§ PROBLEM DETAILS: Copy all entries exactly, and wherever an entry holds a picture, leave that picture out.

(ENTRIES SHOWN Opens)

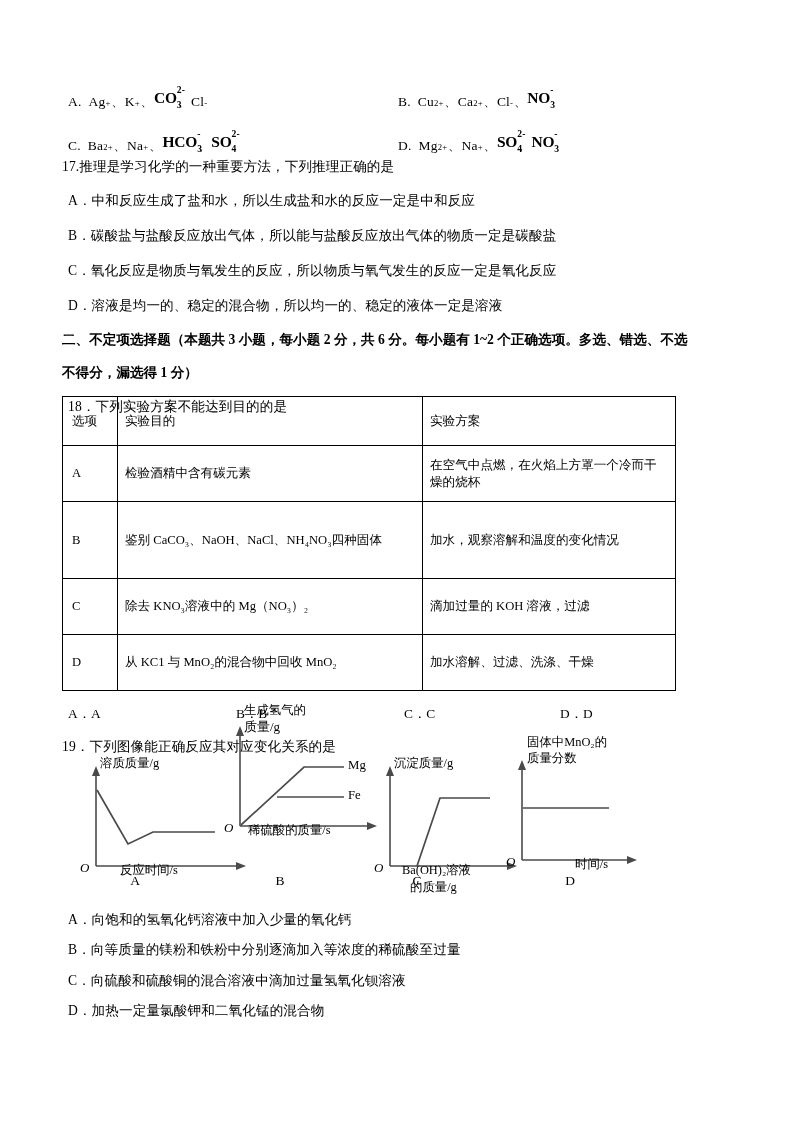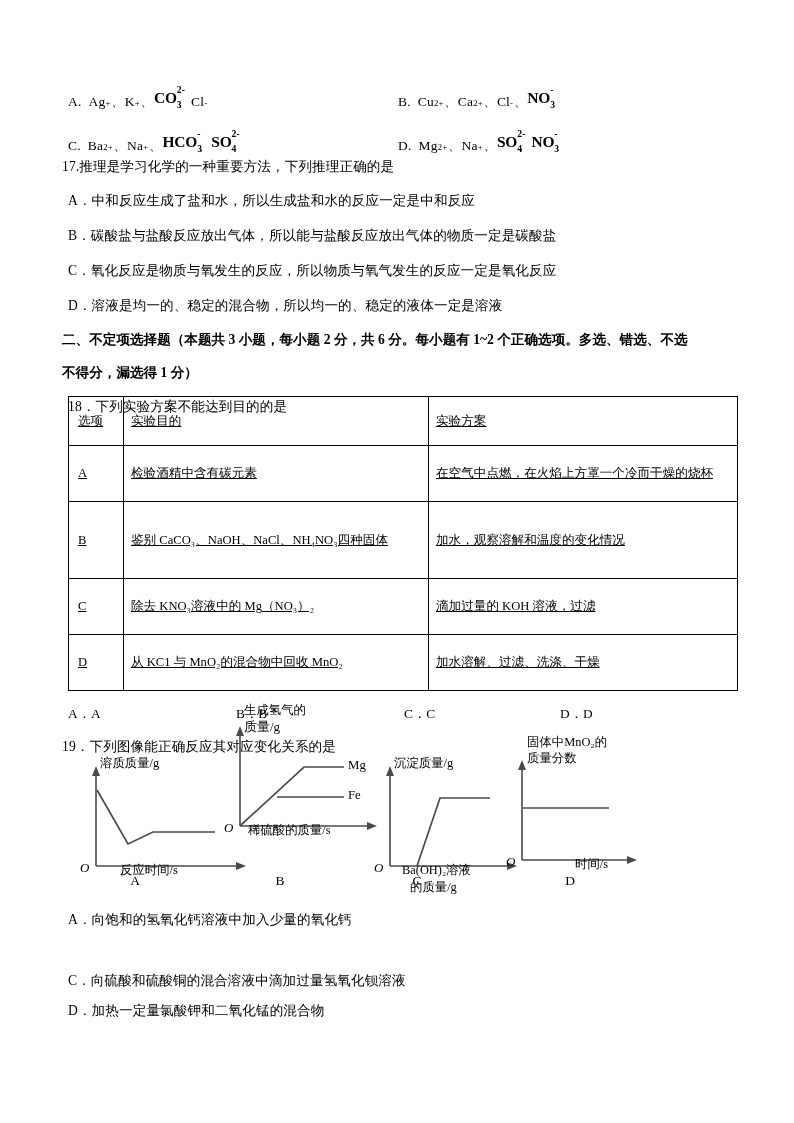--- a/index.html
+++ b/index.html
@@ -24,22 +24,22 @@
   .stack .sub2 { position:absolute; bottom:-0.34em; left:100%; font-size:62%; font-weight:bold; }
   .stack .body { letter-spacing:-0.2px; }
 
   
   .ptext { position:absolute; font-size:13.6px; white-space:nowrap;
            font-family:"Liberation Serif","DejaVu Serif",serif; }
   .qtext { letter-spacing:0.1px; }
   .bold { font-weight:bold; }
 
   
-  #scheme-table { position:absolute; left:68px; top:396px;
-                  width:670px; border-collapse:collapse;text-decoration:underline; }
+  #scheme-table { position:absolute; left:62px; top:396px;
+                  width:614px; border-collapse:collapse; }
   #scheme-table td, #scheme-table th {
       border:1px solid #000; font-weight:normal; text-align:left;
       font-size:12.6px; padding:5px 7px; vertical-align:middle;
       font-family:"Liberation Serif","DejaVu Serif",serif;
   }
   #scheme-table .c-opt { width:38px; text-align:left; padding-left:9px; }
   #scheme-table .c-goal { width:290px; }
   #scheme-table .c-plan { }
   .r-head td { height:38px; }
   .r-a td { height:45px; }
@@ -231,16 +231,17 @@
       <line x1="26" y1="66" x2="112" y2="66" stroke="#4a4a4a" stroke-width="1.7"></line>
     </svg>
     <div class="axcap" style="position:absolute; left:30px; top:-8px; font-size:12.4px; white-space:nowrap;">固体中MnO₂的</div>
     <div class="axcap" style="position:absolute; left:30px; top:8px; font-size:12.4px; white-space:nowrap;">质量分数</div>
     <div class="axcap" style="position:absolute; left:9px; top:112px; font-size:13px; font-style:italic;">O</div>
     <div class="axcap" style="position:absolute; left:78px; top:114px; font-size:12.4px; white-space:nowrap;">时间/s</div>
   </div>
   <div class="glabel" style="left:535px; top:873px; width:70px;">D</div>
 
   <div class="ptext qtext" style="left:68px; top:911px;">A．向饱和的氢氧化钙溶液中加入少量的氧化钙</div>
+  <div class="ptext qtext" style="left:68px; top:941px;">B．向等质量的镁粉和铁粉中分别逐滴加入等浓度的稀硫酸至过量</div>
   <div class="ptext qtext" style="left:68px; top:972px;">C．向硫酸和硫酸铜的混合溶液中滴加过量氢氧化钡溶液</div>
   <div class="ptext qtext" style="left:68px; top:1002px;">D．加热一定量氯酸钾和二氧化锰的混合物</div>
 
 </div>
 
 </body></html>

(ENTRIES SHOWN Closes)

§ RESPONSE:
--- a/index.html
+++ b/index.html
@@ -24,22 +24,22 @@
   .stack .sub2 { position:absolute; bottom:-0.34em; left:100%; font-size:62%; font-weight:bold; }
   .stack .body { letter-spacing:-0.2px; }
 
   
   .ptext { position:absolute; font-size:13.6px; white-space:nowrap;
            font-family:"Liberation Serif","DejaVu Serif",serif; }
   .qtext { letter-spacing:0.1px; }
   .bold { font-weight:bold; }
 
   
-  #scheme-table { position:absolute; left:68px; top:396px;
-                  width:670px; border-collapse:collapse;text-decoration:underline; }
+  #scheme-table { position:absolute; left:62px; top:396px;
+                  width:614px; border-collapse:collapse; }
   #scheme-table td, #scheme-table th {
       border:1px solid #000; font-weight:normal; text-align:left;
       font-size:12.6px; padding:5px 7px; vertical-align:middle;
       font-family:"Liberation Serif","DejaVu Serif",serif;
   }
   #scheme-table .c-opt { width:38px; text-align:left; padding-left:9px; }
   #scheme-table .c-goal { width:290px; }
   #scheme-table .c-plan { }
   .r-head td { height:38px; }
   .r-a td { height:45px; }
@@ -231,16 +231,17 @@
       <line x1="26" y1="66" x2="112" y2="66" stroke="#4a4a4a" stroke-width="1.7"></line>
     </svg>
     <div class="axcap" style="position:absolute; left:30px; top:-8px; font-size:12.4px; white-space:nowrap;">固体中MnO₂的</div>
     <div class="axcap" style="position:absolute; left:30px; top:8px; font-size:12.4px; white-space:nowrap;">质量分数</div>
     <div class="axcap" style="position:absolute; left:9px; top:112px; font-size:13px; font-style:italic;">O</div>
     <div class="axcap" style="position:absolute; left:78px; top:114px; font-size:12.4px; white-space:nowrap;">时间/s</div>
   </div>
   <div class="glabel" style="left:535px; top:873px; width:70px;">D</div>
 
   <div class="ptext qtext" style="left:68px; top:911px;">A．向饱和的氢氧化钙溶液中加入少量的氧化钙</div>
+  <div class="ptext qtext" style="left:68px; top:941px;">B．向等质量的镁粉和铁粉中分别逐滴加入等浓度的稀硫酸至过量</div>
   <div class="ptext qtext" style="left:68px; top:972px;">C．向硫酸和硫酸铜的混合溶液中滴加过量氢氧化钡溶液</div>
   <div class="ptext qtext" style="left:68px; top:1002px;">D．加热一定量氯酸钾和二氧化锰的混合物</div>
 
 </div>
 
 </body></html>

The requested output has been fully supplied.